Alex è un ragazzo di sedici anni con la passione per lo skate. Nella soporifera cittadina americana in cui vive, le giornate scorrono tranquille rasentando la noia.
Le cose però non vanno comunque così bene come appare: suo padre è andato via di casa, sua madre si imbottisce di tranquillanti e lui è un ragazzino qualunque, pieno di confusione come tutti gli altri amici adolescenti, vittima di un’apatia paralizzante, di quel torpore tipico di chi non sa cosa fare ancora della propria vita.
I ragazzi sono abbandonati a loro stessi e passano il tempo a scorrazzare senza meta, senza porsi troppe domande sulla vita, gli adulti non rappresentano un punto di riferimento. Ciò che fa stare bene Alex è lo skate e quando il suo amico Jade lo invita ad andare al paradiso degli skate, il Paranoid Park, dove tutti gli skaters sono soliti riunirsi, non sa che fare, ma alla fine accetta.
Da lì le cose cambieranno. Quel luogo segnerà il suo destino, sarà il catalizzatore che lo spingerà in mezzo a una situazione completamente imprevista, che lo sveglierà da quel torpore, rendendolo ora un protagonista terrorizzato della sua vita.
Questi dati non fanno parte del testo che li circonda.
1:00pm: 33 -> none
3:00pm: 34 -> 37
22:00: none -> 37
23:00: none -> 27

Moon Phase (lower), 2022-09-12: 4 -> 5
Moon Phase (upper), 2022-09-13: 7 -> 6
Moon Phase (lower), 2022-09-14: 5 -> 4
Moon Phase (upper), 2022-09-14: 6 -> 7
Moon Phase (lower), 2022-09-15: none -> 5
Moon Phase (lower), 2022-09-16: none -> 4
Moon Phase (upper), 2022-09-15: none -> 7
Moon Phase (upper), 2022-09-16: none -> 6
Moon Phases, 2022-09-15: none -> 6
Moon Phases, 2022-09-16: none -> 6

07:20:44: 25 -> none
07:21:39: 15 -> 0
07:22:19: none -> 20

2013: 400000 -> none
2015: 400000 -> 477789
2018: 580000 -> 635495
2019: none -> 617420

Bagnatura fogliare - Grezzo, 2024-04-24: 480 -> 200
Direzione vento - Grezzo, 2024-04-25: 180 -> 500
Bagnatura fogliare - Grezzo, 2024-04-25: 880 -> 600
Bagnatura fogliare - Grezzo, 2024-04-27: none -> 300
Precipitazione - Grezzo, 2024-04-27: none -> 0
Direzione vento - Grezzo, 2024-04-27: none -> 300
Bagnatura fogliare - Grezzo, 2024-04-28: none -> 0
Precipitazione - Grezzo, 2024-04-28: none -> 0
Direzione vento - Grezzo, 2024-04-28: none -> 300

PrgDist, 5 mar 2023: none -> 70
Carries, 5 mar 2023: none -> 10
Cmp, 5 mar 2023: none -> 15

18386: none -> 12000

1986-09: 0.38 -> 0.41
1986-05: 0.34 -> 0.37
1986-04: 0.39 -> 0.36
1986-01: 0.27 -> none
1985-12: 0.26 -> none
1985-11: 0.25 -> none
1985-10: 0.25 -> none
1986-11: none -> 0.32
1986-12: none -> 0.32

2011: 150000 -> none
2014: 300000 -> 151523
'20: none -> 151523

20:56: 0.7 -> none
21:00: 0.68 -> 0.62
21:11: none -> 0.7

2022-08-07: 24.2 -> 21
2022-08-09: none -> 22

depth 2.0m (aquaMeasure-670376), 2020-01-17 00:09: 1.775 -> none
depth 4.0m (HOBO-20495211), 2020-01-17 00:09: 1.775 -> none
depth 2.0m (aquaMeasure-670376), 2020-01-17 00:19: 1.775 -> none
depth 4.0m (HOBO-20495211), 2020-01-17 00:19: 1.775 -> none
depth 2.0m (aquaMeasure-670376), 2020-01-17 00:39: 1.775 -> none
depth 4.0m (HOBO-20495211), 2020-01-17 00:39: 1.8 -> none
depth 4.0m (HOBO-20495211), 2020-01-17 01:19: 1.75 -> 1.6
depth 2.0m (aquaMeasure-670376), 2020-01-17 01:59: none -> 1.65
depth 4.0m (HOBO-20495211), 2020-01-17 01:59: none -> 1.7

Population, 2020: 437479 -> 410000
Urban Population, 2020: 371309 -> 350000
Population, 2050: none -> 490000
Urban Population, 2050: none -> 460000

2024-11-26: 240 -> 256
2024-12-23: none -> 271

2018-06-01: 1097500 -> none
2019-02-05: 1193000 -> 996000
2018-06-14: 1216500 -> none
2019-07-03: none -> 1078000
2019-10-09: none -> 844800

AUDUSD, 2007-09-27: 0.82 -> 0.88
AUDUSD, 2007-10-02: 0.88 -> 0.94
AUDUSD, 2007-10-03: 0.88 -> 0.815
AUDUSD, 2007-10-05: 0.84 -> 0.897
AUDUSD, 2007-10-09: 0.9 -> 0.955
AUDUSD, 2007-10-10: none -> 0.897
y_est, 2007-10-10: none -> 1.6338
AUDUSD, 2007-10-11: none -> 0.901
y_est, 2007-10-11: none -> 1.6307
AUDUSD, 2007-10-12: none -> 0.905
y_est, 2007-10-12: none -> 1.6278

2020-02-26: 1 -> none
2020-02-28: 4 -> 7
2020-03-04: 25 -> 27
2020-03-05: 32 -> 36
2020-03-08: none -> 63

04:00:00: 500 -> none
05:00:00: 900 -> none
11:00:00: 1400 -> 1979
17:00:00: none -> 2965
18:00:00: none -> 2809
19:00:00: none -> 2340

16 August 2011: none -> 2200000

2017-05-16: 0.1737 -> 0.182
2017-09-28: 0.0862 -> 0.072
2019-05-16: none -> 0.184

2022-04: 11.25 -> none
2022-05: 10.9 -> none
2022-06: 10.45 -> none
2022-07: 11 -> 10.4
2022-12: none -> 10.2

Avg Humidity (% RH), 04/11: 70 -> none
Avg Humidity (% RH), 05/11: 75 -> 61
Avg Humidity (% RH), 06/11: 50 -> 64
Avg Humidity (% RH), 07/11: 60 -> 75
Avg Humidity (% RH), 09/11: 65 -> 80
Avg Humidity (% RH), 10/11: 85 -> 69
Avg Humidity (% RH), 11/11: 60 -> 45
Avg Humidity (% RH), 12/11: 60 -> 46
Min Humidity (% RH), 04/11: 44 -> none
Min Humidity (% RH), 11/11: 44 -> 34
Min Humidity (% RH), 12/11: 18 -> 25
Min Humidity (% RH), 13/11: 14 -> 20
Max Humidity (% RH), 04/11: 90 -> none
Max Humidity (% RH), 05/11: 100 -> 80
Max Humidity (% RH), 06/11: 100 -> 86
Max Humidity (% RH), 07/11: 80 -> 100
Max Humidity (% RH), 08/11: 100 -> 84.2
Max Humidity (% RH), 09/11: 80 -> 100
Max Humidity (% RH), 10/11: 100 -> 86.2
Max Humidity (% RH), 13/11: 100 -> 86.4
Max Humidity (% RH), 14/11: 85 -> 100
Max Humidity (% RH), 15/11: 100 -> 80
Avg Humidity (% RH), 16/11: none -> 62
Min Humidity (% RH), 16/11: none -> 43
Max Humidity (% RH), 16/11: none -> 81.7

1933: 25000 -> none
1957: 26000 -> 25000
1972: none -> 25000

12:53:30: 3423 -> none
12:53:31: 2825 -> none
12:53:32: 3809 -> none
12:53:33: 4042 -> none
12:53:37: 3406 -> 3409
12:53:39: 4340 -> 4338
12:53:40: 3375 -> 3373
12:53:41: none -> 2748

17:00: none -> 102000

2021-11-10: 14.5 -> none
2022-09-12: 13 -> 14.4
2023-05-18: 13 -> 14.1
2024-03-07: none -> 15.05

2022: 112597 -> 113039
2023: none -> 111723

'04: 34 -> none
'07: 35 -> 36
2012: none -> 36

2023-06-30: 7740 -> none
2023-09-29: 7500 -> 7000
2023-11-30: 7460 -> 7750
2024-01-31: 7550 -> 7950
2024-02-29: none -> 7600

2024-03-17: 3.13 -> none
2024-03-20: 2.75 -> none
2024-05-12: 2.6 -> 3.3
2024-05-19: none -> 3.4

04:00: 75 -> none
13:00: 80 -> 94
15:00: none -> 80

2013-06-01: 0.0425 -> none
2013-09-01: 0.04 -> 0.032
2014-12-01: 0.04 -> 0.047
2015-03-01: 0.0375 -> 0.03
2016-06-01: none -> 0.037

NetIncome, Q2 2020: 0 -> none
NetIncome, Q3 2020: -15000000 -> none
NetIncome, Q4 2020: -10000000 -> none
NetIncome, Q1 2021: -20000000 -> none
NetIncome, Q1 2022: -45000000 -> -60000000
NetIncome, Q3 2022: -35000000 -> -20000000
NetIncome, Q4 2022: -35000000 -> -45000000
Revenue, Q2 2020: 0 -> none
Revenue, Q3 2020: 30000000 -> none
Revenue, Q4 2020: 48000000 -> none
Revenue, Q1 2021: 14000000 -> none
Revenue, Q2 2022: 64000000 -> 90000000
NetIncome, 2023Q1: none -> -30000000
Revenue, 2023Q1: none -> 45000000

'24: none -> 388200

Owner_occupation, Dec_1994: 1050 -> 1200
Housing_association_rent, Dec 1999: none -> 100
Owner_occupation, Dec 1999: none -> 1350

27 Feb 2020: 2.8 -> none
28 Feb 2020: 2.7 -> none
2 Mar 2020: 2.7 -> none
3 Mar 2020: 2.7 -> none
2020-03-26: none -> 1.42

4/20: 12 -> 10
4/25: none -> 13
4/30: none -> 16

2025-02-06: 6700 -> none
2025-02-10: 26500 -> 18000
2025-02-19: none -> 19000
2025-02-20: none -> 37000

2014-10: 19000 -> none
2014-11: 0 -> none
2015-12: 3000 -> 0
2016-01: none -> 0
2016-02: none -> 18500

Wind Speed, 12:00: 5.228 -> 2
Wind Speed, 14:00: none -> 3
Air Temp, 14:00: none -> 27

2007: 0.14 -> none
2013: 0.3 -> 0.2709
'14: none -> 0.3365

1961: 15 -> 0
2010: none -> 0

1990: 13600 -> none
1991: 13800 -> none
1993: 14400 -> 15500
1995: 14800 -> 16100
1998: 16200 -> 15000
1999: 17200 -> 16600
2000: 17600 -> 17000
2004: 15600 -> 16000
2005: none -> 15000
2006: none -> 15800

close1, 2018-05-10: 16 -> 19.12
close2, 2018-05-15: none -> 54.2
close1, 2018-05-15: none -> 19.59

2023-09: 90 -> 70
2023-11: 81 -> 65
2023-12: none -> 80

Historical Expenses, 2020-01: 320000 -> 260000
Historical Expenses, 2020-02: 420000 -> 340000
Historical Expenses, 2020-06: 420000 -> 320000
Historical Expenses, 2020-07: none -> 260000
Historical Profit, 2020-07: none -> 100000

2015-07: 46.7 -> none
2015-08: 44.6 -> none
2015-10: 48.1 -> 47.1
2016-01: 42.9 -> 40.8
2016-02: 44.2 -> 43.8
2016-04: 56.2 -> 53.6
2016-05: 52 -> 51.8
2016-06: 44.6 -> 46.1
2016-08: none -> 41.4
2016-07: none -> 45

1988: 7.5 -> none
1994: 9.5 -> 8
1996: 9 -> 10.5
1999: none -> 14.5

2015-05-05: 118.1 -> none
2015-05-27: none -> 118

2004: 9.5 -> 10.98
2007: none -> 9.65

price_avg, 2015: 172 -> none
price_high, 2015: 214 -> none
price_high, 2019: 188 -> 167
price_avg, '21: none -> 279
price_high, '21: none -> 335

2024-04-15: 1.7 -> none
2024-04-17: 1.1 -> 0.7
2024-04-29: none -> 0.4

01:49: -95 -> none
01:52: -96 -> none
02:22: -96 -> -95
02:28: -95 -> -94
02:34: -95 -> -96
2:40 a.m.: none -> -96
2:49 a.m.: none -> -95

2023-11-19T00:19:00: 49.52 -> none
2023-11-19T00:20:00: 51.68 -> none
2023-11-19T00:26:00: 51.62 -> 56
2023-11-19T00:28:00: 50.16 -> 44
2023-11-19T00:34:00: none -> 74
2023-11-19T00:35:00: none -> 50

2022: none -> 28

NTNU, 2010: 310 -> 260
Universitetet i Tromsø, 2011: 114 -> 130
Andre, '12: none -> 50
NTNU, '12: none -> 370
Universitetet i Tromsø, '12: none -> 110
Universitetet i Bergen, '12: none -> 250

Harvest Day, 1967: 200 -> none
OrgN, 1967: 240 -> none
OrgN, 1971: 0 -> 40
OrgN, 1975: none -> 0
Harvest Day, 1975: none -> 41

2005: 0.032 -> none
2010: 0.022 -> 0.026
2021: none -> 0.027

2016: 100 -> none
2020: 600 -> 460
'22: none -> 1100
Il monologo finale di Paranoid Park
Questo è il monologo finale tratto dal film Paranoid Park (Gus Van Sant, 2007), una lettera letta a mente a un amico immaginario:
“Un centinaio di pagine, e nella mia grafia minuta. Adesso è finita, o quasi. Mi rende triste concluderla. Comunque avevi ragione. Ogni pagina che ho scritto è stata come un peso che mi sono tolto dalle spalle. Quando prendi il ritmo, scrivere è come parlare al tuo migliore amico, con la differenza che non possono interromperti o dirti quanto sei scemo.
Per quanto riguarda quello che farò… chi lo sa? Ci sono ancora dei giorni in cui mi aspetto che Lui si presenti alla mia porta con le manette. Altre volte, voglio andare da solo a una centrale di polizia per confessare tutto. Vorrei fidarmi di più delle persone. Vorrei avere più fiducia nelle cose.
D’altronde perché tentare la sorte? Non è che gli adulti facciano sempre la cosa giusta. Fanno ancora più stronzate dei ragazzi. Almeno noi sappiamo quanto siamo stronzi. Oh, sì, e dato che so che questa è la conclusione, immagino di poter dire un’altra cosa: penso che mi piaci.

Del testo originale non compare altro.